I'm looking for a better way to do

if hash.key? :a &&
   hash.key? :b &&
   hash.key? :c &&
   hash.key? :d

preferably something like

hash.includes_keys? [ :a, :b, :c, :d ] 

I came up with

hash.keys & [:a, :b, :c, :d] == [:a, :b, :c, :d]

but I dont like having to add the array twice though

%i[a b c d].all? {|s| hash.key? s}

@Mori's way is best, but here's another way:

([:a, :b, :c, :d] - hash.keys).empty?

or

hash.slice(:a, :b, :c, :d).size == 4

Just in the spirit of TIMTOWTDI, here's another way.

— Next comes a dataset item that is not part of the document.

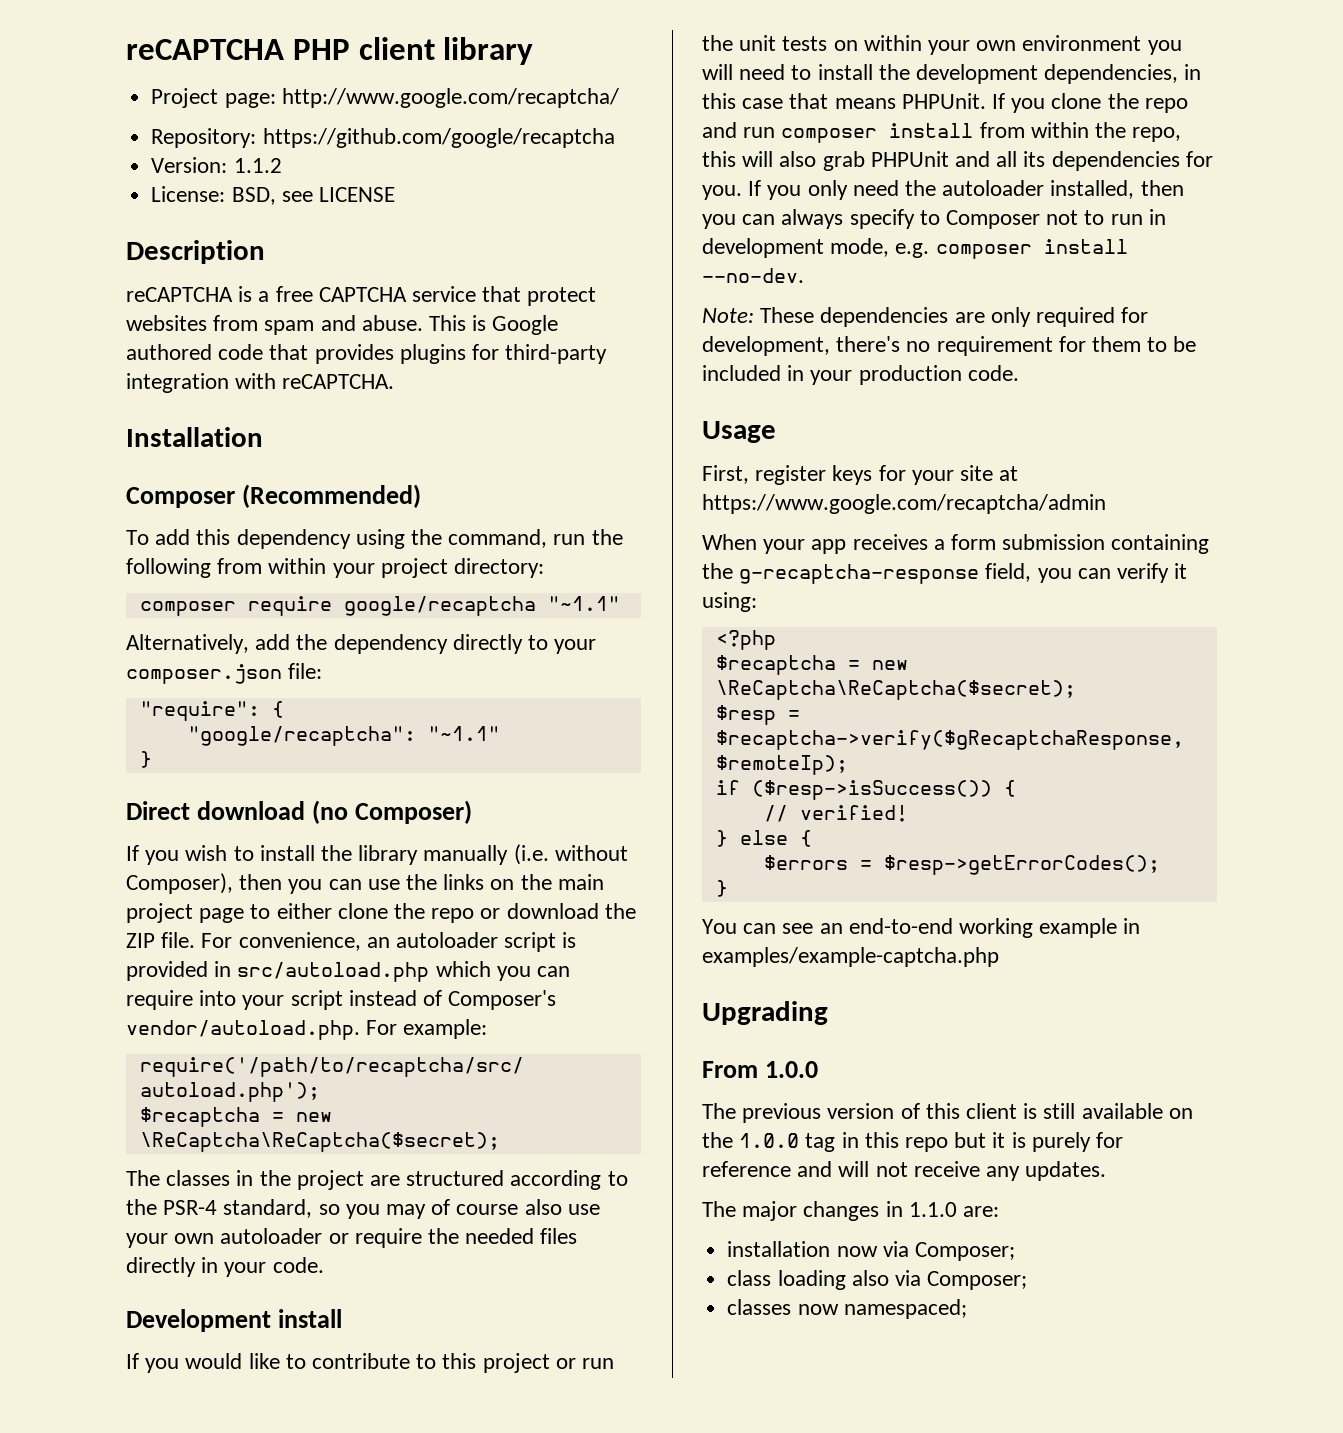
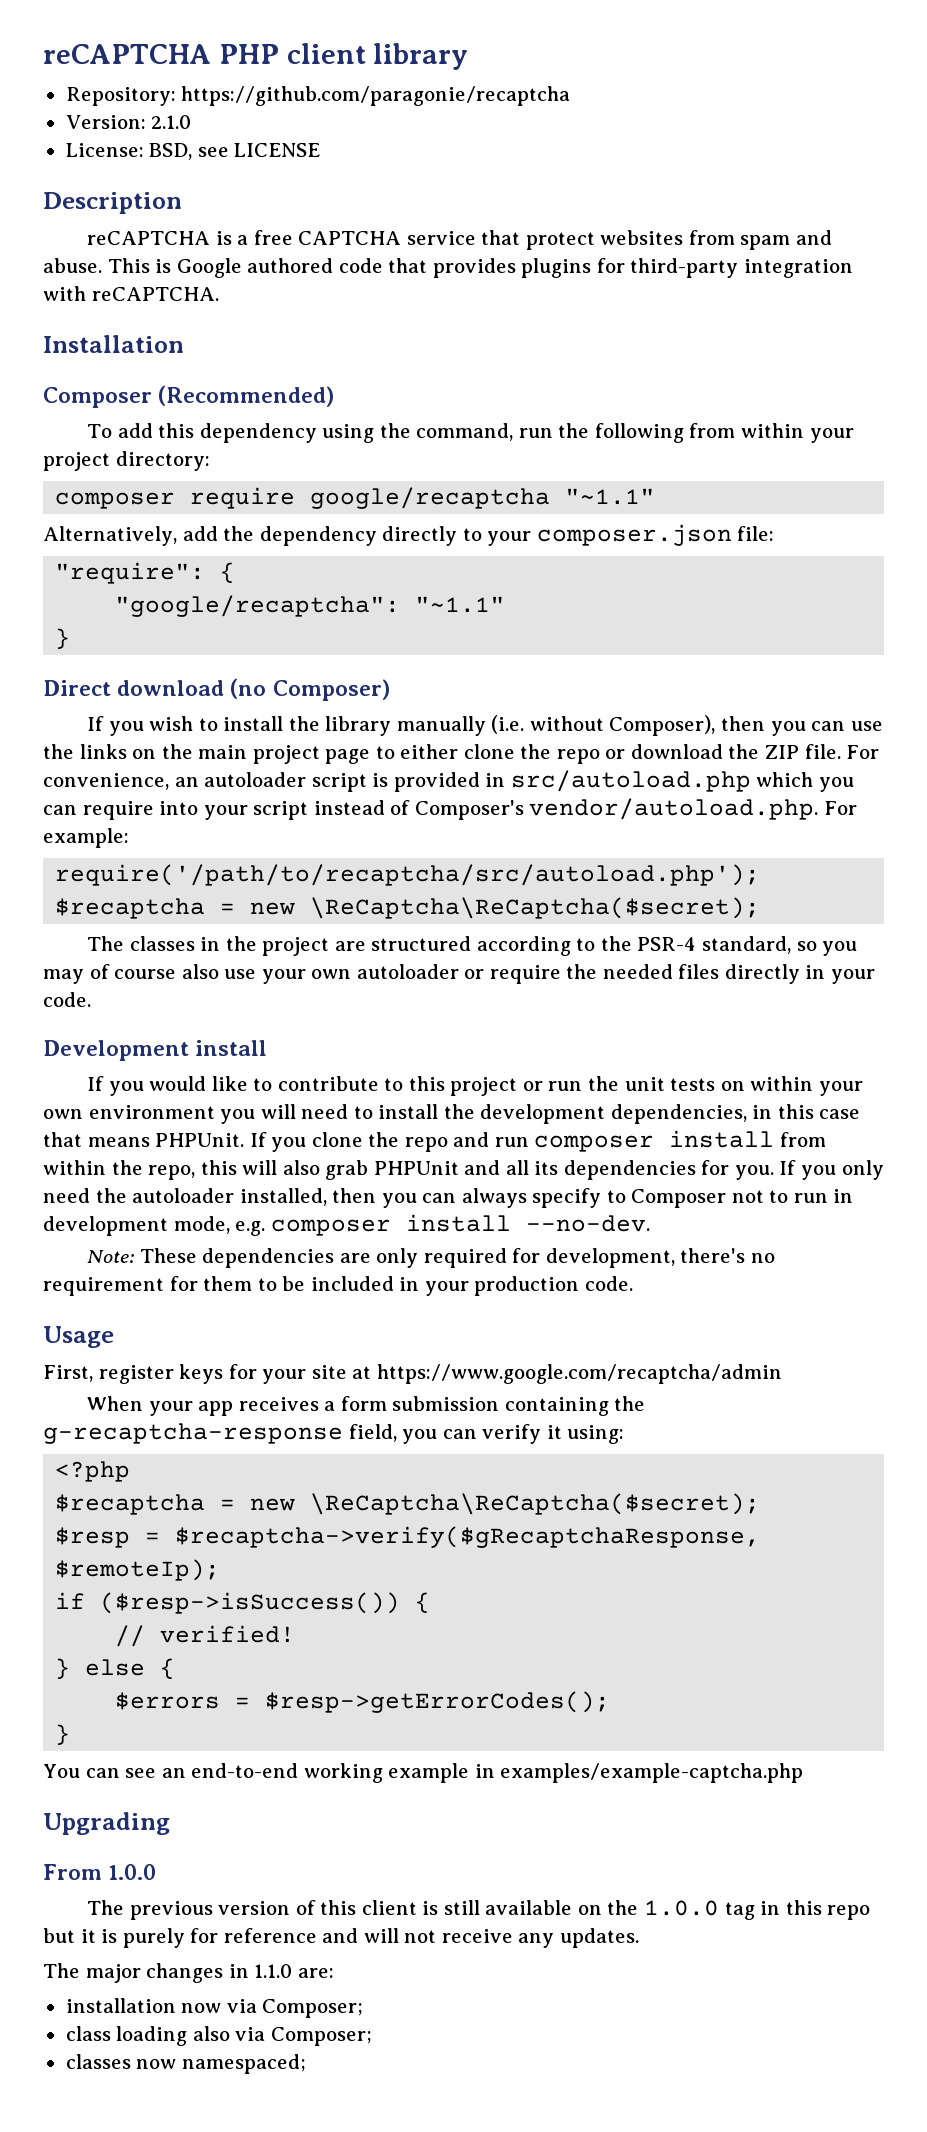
[151,88,619,108] // Project page: http://www.google.com/recaptcha/ -> (469, 56) none
[262,128,615,148] https://github.com/google/recaptcha -> [181,86,571,106] https://github.com/paragonie/recaptcha
[233,158,282,173] 1.1.2 -> [151,115,192,129] 2.1.0

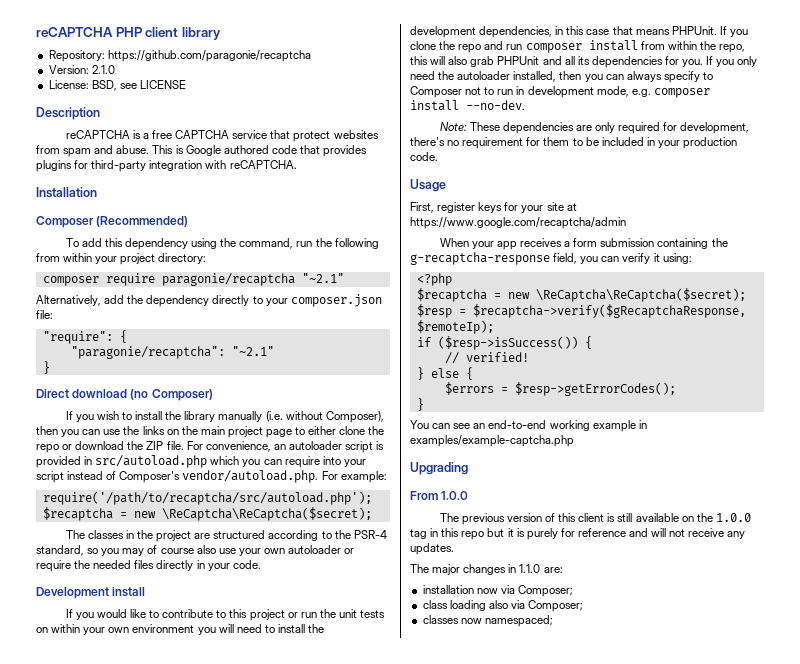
[310,487,656,509] google/recaptcha "~1.1" -> [161,273,344,286] paragonie/recaptcha "~2.1"
[115,595,506,617] "google/recaptcha": "~1.1" -> [70,346,274,359] "paragonie/recaptcha": "~2.1"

If you require 'set' (in the std lib) then you can do this:

Set[:a,:b,:c,:d].subset? hash.keys.to_set

You can get a list of missing keys this way:

expected_keys = [:a, :b, :c, :d]
missing_keys = expected_keys - hash.keys

If you just want to see if there are any missing keys:

(expected_keys - hash.keys).empty?

I like this way to solve this:

subset = [:a, :b, :c, :d]
subset & hash.keys == subset

It is fast and clear.

Here is my solution:

(also given as answer at)

class Hash
	# doesn't check recursively
	def same_keys?(compare)
      return unless compare.class == Hash
	 	
      self.size == compare.size && self.keys.all? { |s| compare.key?(s) }
	end
end

a = c = {  a: nil,    b: "whatever1",  c: 1.14,     d: false  }
b     = {  a: "foo",  b: "whatever2",  c: 2.14,   "d": false  }
d     = {  a: "bar",  b: "whatever3",  c: 3.14,               }

puts a.same_keys?(b)                    # => true
puts a.same_keys?(c)                    # => true
puts a.same_keys?(d)                    # => false   
puts a.same_keys?(false).inspect        # => nil
puts a.same_keys?("jack").inspect       # => nil
puts a.same_keys?({}).inspect           # => false